10. On May 6, 2002, the State requested a further extension of the time limit for responding, and it was granted an additional month, to May 21, 2002. The second report, containing the State's position on this matter, was received on June 25, 2002, and was transmitted to the petitioners. On July 5, 2002, the petitioners requested an extension for their response, which was granted on August 26, 2002, for 15 days. On September 8, 2002, the petitioners submitted their observations. The Commission transmitted that report to the State on November 4, 2002, requesting information within one month.
11. The petitioners submitted an "expanded petition" on November 11, 2002, and the Inter-American Commission sent this to the Mexican State on December 2, 2002, requesting information within one month.
12. On December 5, 2002, the IACHR transmitted to both parties the amicus curiae brief that it had received on August 15, 2002, from the Center for Human Rights and Environment and the Center for International Environmental Law, and this was placed on the file of case P735/01.
13. The petitioners requested an admissibility hearing, in a note of January 3, 2003. On January 31, 2003, the IACHR advised that it had not accepted that request. On February 18, 2003, the petitioners approached the IACHR to inquire whether a response to the expanded petition had been received from the Mexican State. On this point, on March 26, 2003, the Commission addressed the Mexican State to reiterate the request for information that it had made on December 2, 2002.
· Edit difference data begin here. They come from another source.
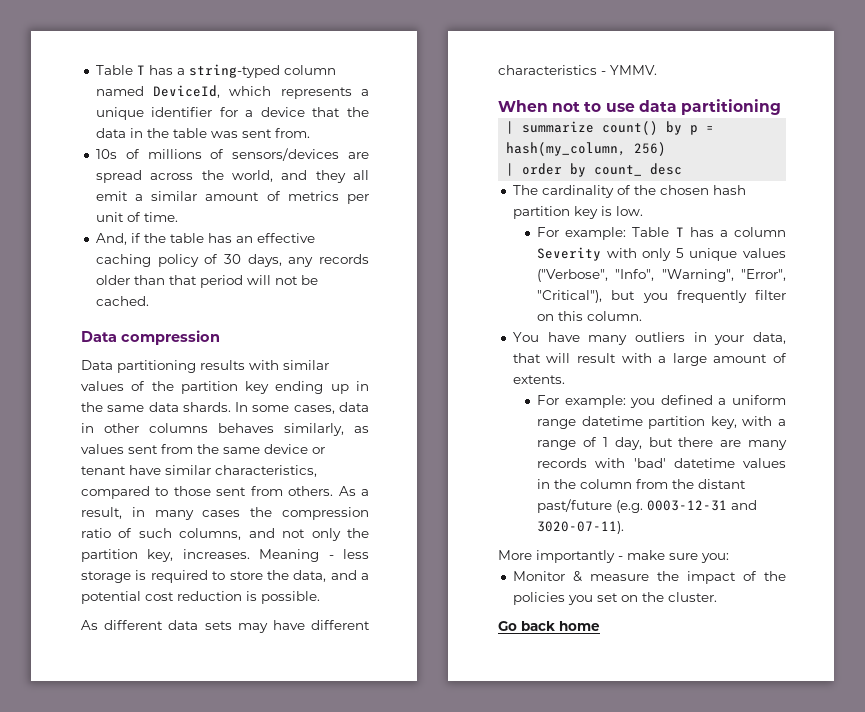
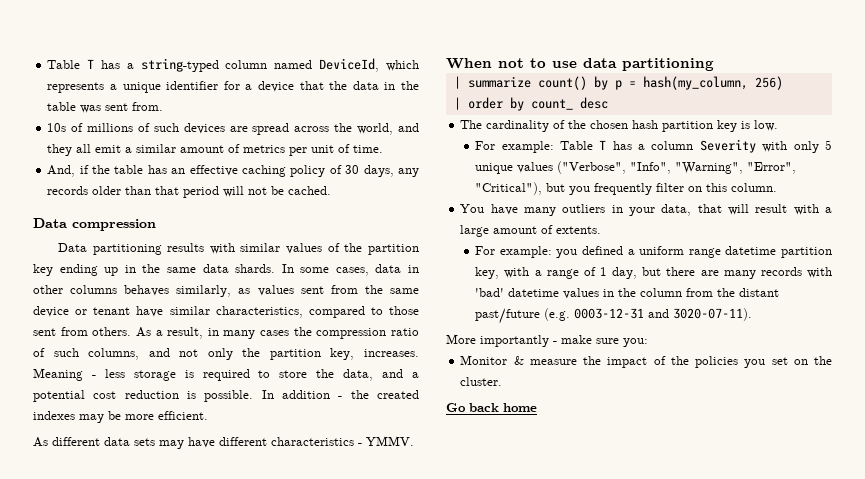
[232,148,340,161] sensors/devices -> [153,123,225,134] such devices
(320, 597) none -> [261,390,419,399] [33,411,208,423] In addition - the created indexes may be more efficient.

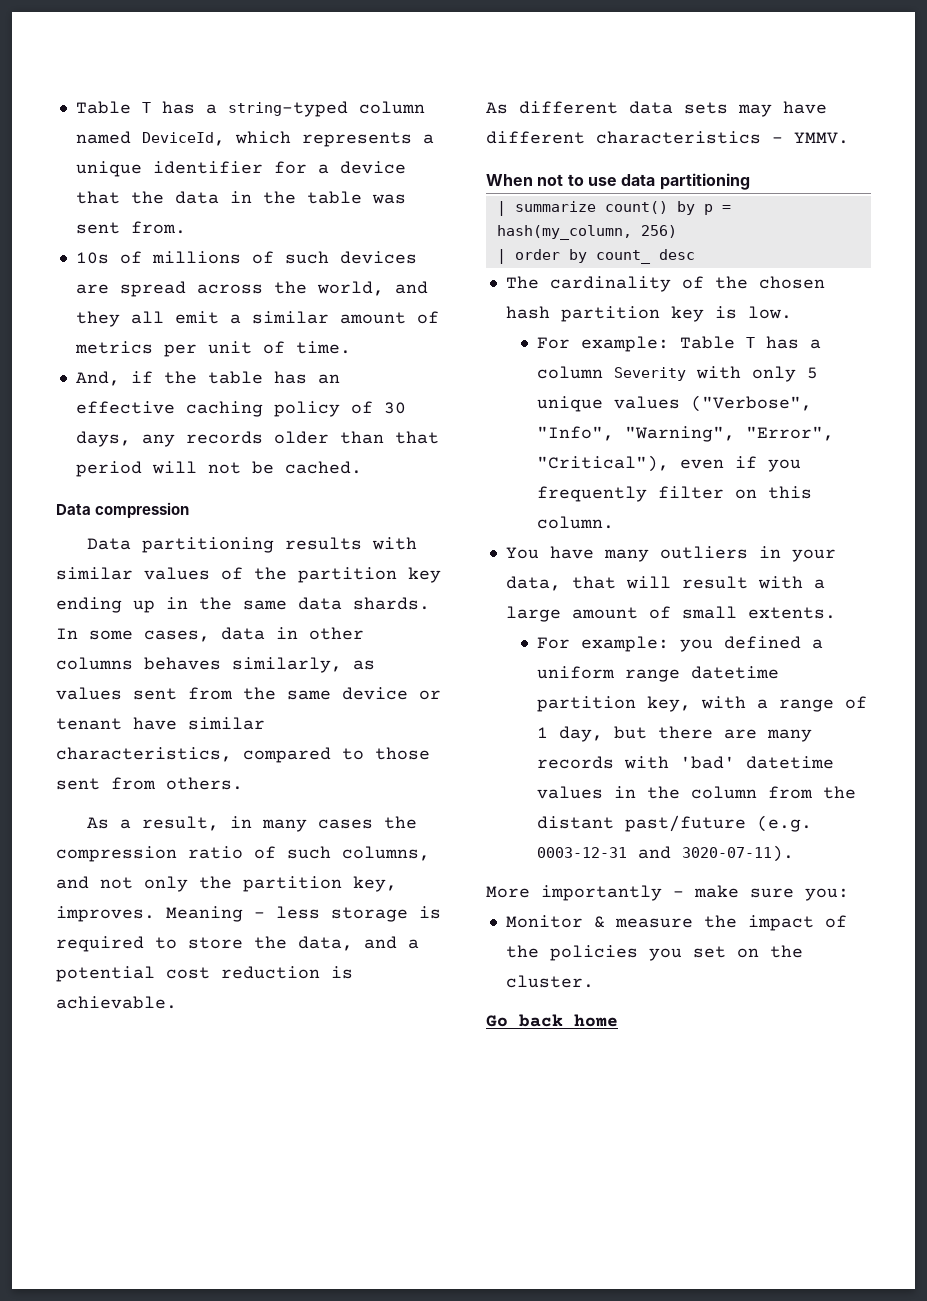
(132, 331) none -> (243, 783) //
[363,349,419,357] increases. -> [56,906,155,922] improves.
[204,390,419,402] [33,411,208,423] possible. In addition - the created indexes may be more efficient. -> [56,996,177,1009] achievable.
[546,183,566,192] but -> [680,456,758,469] even if
(554, 229) none -> [681,606,737,619] small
14. On June 3, 2003, the petitioners submitted a request for an admissibility report on this matter, and the Commission so advised the Mexican State on June 23, 2003. On January 12, 2004, the petitioners requested a hearing in order to place before the Commission the statements of witnesses and arguments as to the substance of the case. On February 2, 2004, the Commission responded that it had not accepted that request.
III. POSITIONS OF THE PARTIES AS TO ADMISSIBILITY
A. The petitioners
15. According to the petitioners, the Mexican State is responsible for various violations of human rights to the prejudice of Teodoro Cabrera García and Rodolfo Montiel Flores. Those two persons belonged to the environmental group, Organización de Campesinos Ecologistas de la Sierra de Petatlán y Coyuca de Catalán (OCESP), which was created in 1998 to prevent the indiscriminate logging of that mountainous area. According to the petitioners, the violations committed by agents of the Mexican State against Cabrera García and Montiel Flores were intended to suppress the campesino environmentalists and thereby remove the obstacle posed by the independent action of OCESP.
16. The alleged deeds began on May 2, 1999, when some 40 soldiers fired on a group of people assembled outside the home of Mr. Teodoro Cabrera García in the community of Pizotla in the State of Guerrero. During the shooting, Mr. Salomé Sanchez was killed, while the soldiers subsequently captured Cabrera García and Montiel Flores. The petitioners allege that the soldiers had no arrest warrant, nor did the circumstances of in flagrante delicto apply. They also allege that the soldiers tortured Teodoro Cabrera García and Rodolfo Montiel Flores repeatedly after their capture and during their incommunicado detention in the barracks of the 40th Infantry Battalion in Ciudad Altamirano, Guerrero, where they were held until the evening of May 6, 1999.
17. The petitioners maintain that as a result of the pain and threats to which they were subjected, Montiel Flores and Cabrera García were forced to sign self-incriminating statements that the soldiers had prepared, according to which they mutually acknowledged having committed the crimes of "sowing marijuana" and "carrying firearms". Those statements were used by the Federal Prosecutions Office (PGR) to bring criminal charges against the two individuals.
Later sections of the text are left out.